Infliximab for uveitis of Behçet’s syndrome: a trend for earlier initiation

Author information

CER10620
2017 Vol.35, N°6 ,Suppl.108
PI 0086, PF 0089
Full Papers

Free to view
(click on article PDF icon to read the article)

PMID: 29148418 [PubMed]

Received: 13/06/2017
Accepted : 21/09/2017
In Press: 24/10/2017
Published: 27/11/2017

Abstract

OBJECTIVES:
The prognosis of uveitis in Behçet’s syndrome (BS) has improved over decades. Whether this is related to the use of more aggressive management strategies is not known.
METHODS:
This is a retrospective study of BS patients who received infliximab (IFX) for refractory eye disease between 2003-2015. The patients were divided into two groups according to the date of onset of in IFX treatment as before and after 2013. We compared the two groups in terms of disease characteristics at the onset of IFX treatment and response to treatment.
RESULTS:
There were 43 patients in the old and 14 patients in the new group.

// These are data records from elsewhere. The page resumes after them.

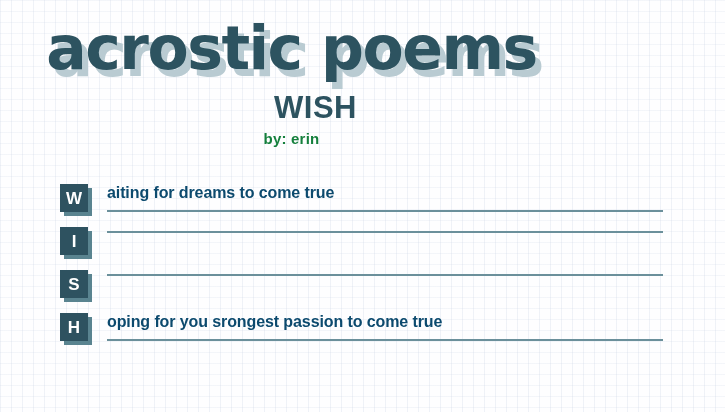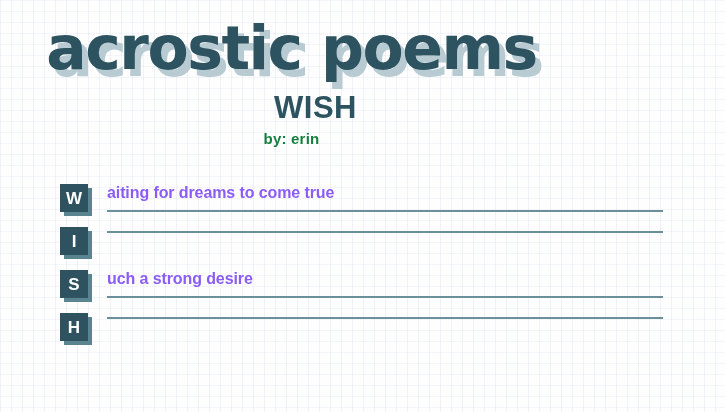--- a/index.html
+++ b/index.html
@@ -132,7 +132,7 @@
     font-family: "Liberation Sans", sans-serif;
     font-size: 16px;
     font-weight: bold;
-    color: #8b5cf6;
+    color: #0c4a6e;
     line-height: 22px;
     white-space: nowrap;
     letter-spacing: -0.1px;

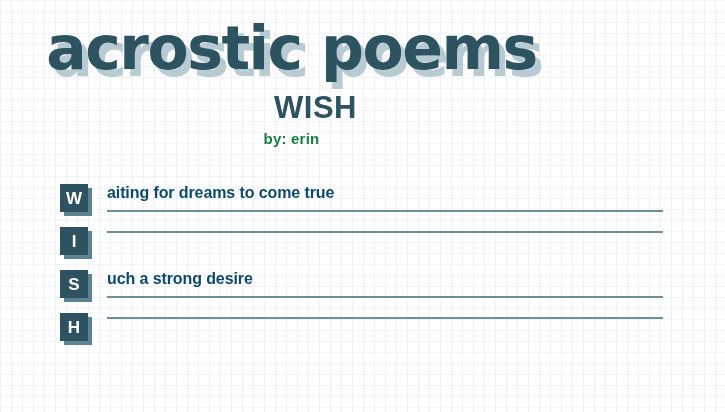--- a/index.html
+++ b/index.html
@@ -193,7 +193,6 @@
         </div>
       </div>
       <div class="line-body">
-        <div class="line-text">uch a strong desire</div>
         <div class="line-rule"></div>
       </div>
     </div>

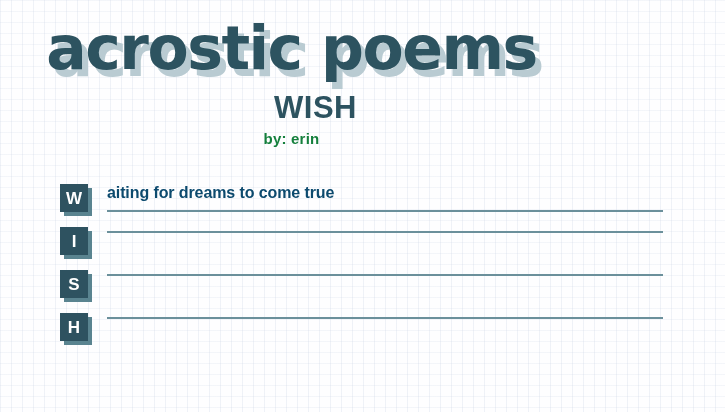--- a/index.html
+++ b/index.html
@@ -205,6 +205,7 @@
         </div>
       </div>
       <div class="line-body">
+        <div class="line-text">oping for you srongest passion to come true</div>
         <div class="line-rule"></div>
       </div>
     </div>

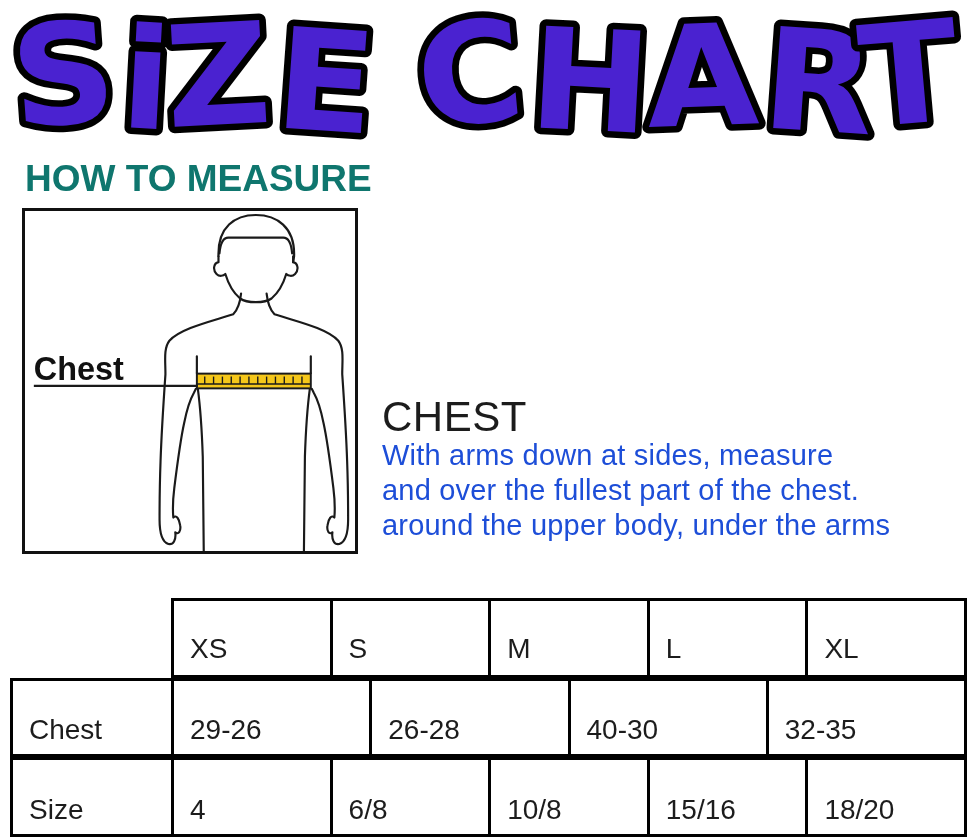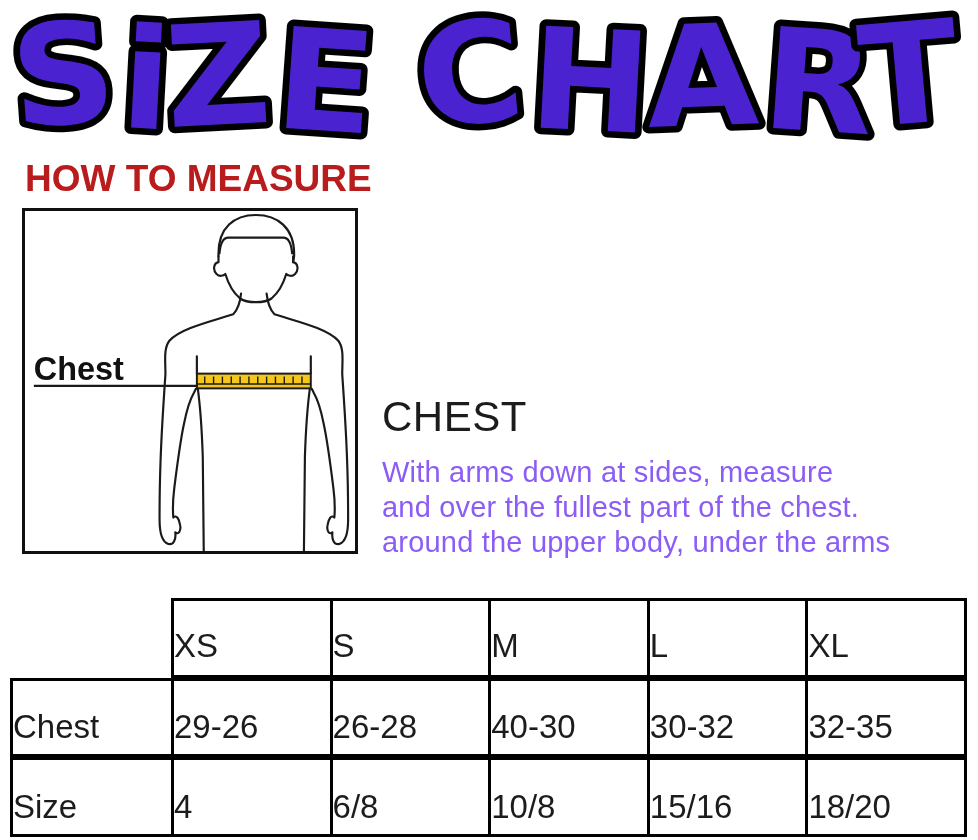--- a/index.html
+++ b/index.html
@@ -28,7 +28,7 @@
   
   .htm-heading {
     position: absolute; left: 25px; top: 158px;
-    font-size: 37px; font-weight: bold; color: #b91c1c;
+    font-size: 37px; font-weight: bold; color: #0f766e;
     letter-spacing: 0px; white-space: nowrap;
   }
 

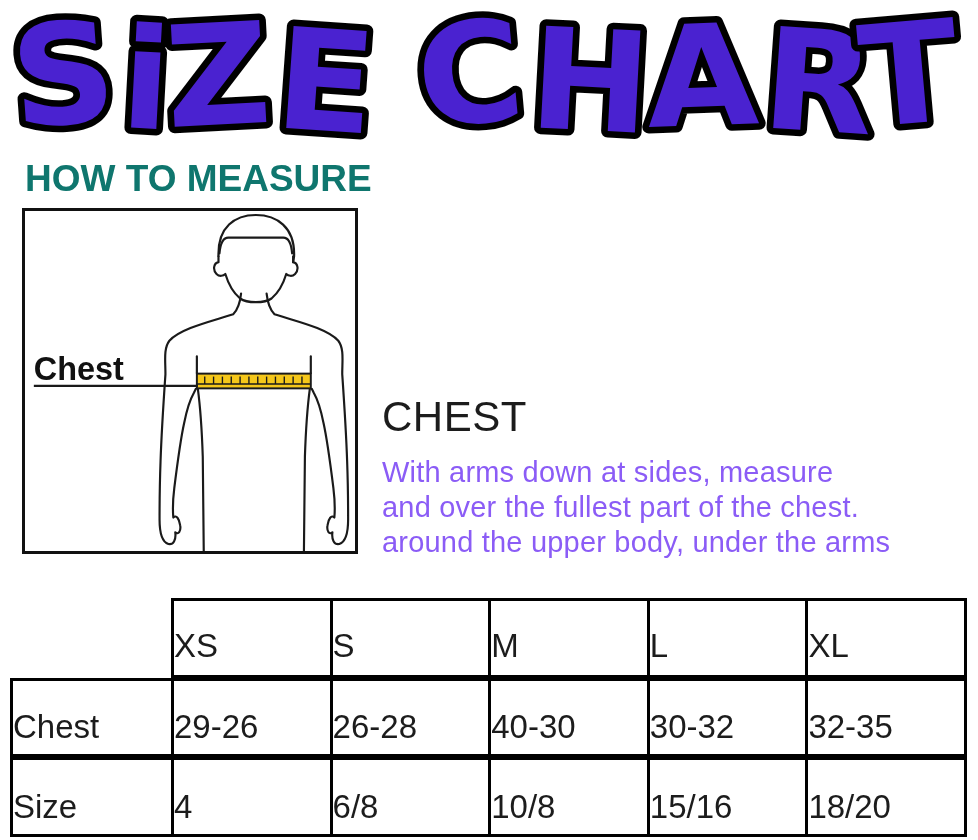--- a/index.html
+++ b/index.html
@@ -50,8 +50,7 @@
     letter-spacing: 0.5px; line-height: 1;
   }
   .chest-desc {
-    margin-top: 17px;
-    font-size: 29px; font-weight: 400; color: #8b5cf6;
+    font-size: 29px; font-weight: 400; color: #1d4ed8;
     line-height: 35px; letter-spacing: 0.2px;
   }
 

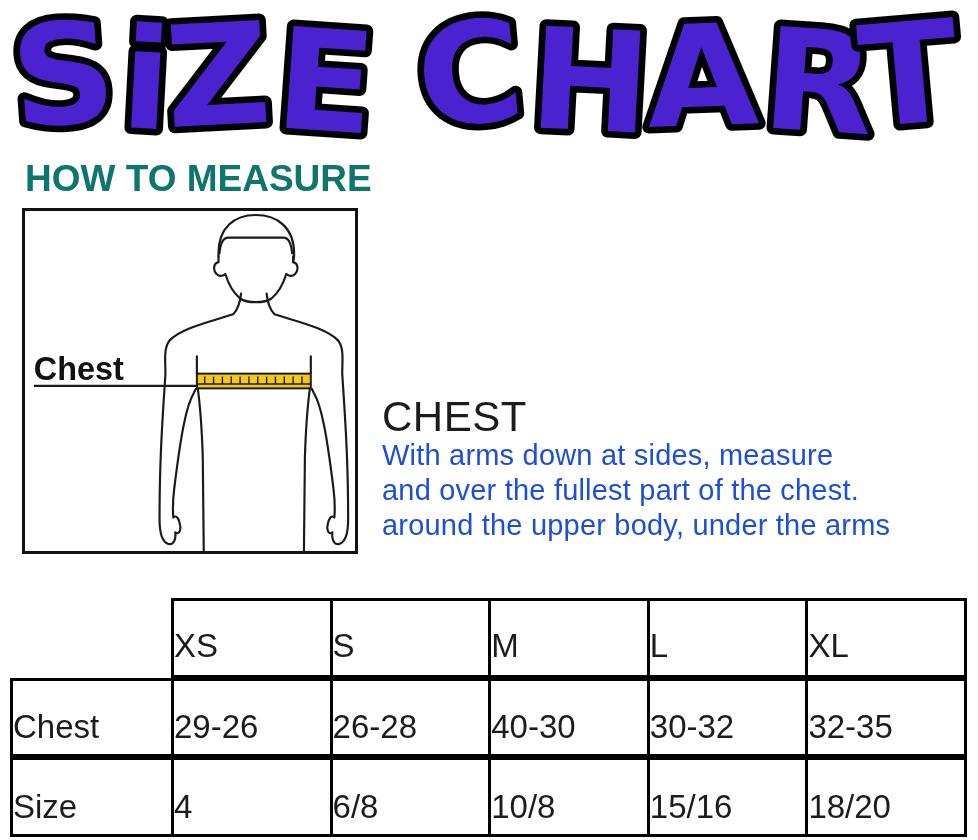--- a/index.html
+++ b/index.html
@@ -62,8 +62,8 @@
   .tcell {
     flex: 1 1 0;
     display: flex; align-items: flex-end;
-    padding: 0 0 8px 0;
-    font-size: 33px; color: #1c1c1c;
+    padding: 0 0 8px 16px;
+    font-size: 28px; color: #1c1c1c;
     border-left: 3px solid #000;
     overflow: hidden; white-space: nowrap;
   }

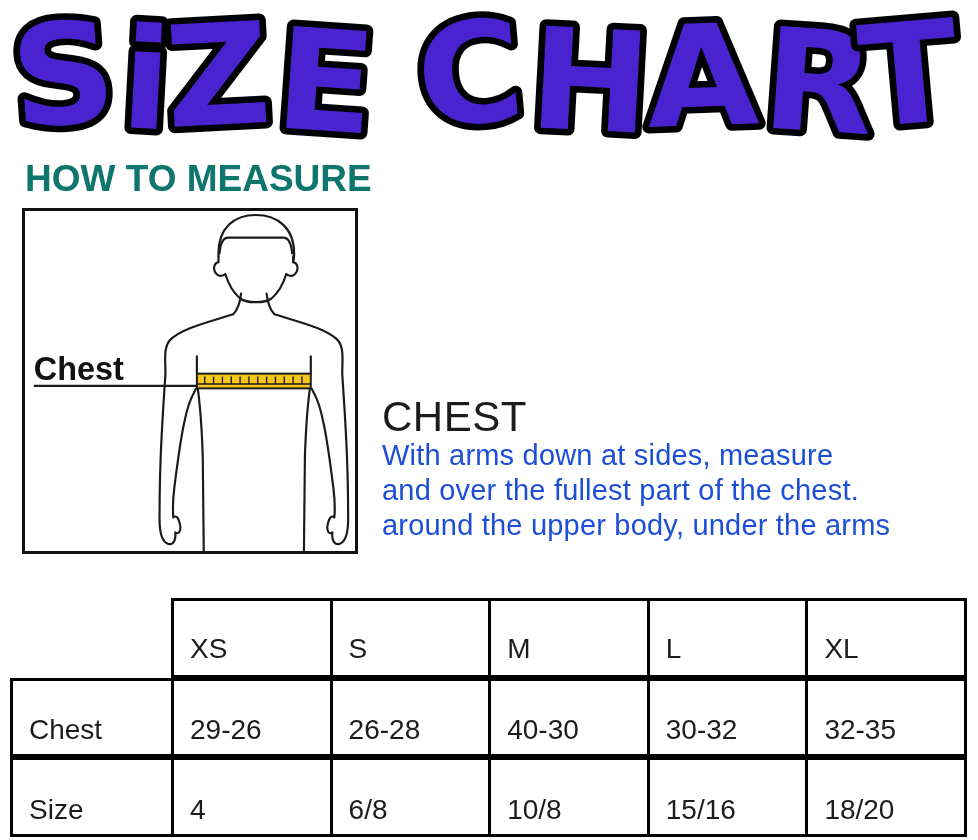--- a/index.html
+++ b/index.html
@@ -173,7 +173,6 @@
     <div class="tcell">29-26</div>
     <div class="tcell">26-28</div>
     <div class="tcell">40-30</div>
-    <div class="tcell">30-32</div>
     <div class="tcell">32-35</div>
   </div>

The duration of uveitis and previous immunosuppressive treatment before the initiation of IFX were significantly shorter in the new group compared to the old group (p=0.043 and p=0.028, respectively). The baseline visual acuity (VA) at the initiation of IFX was better in the new group, but this was only significant for the left eye. Treatment with IFX was effective in both groups in preserving VA and this was more pronounced in the new group. Attack frequency under IFX was significantly lower in the new group (p<0.001).
CONCLUSIONS:
IFX seems to be initiated earlier and also in less severe cases during the course of BS uveitis than before. Despite the few numbers of patients and relatively short duration of follow-up, our results give a hint that this change has improved the outcome.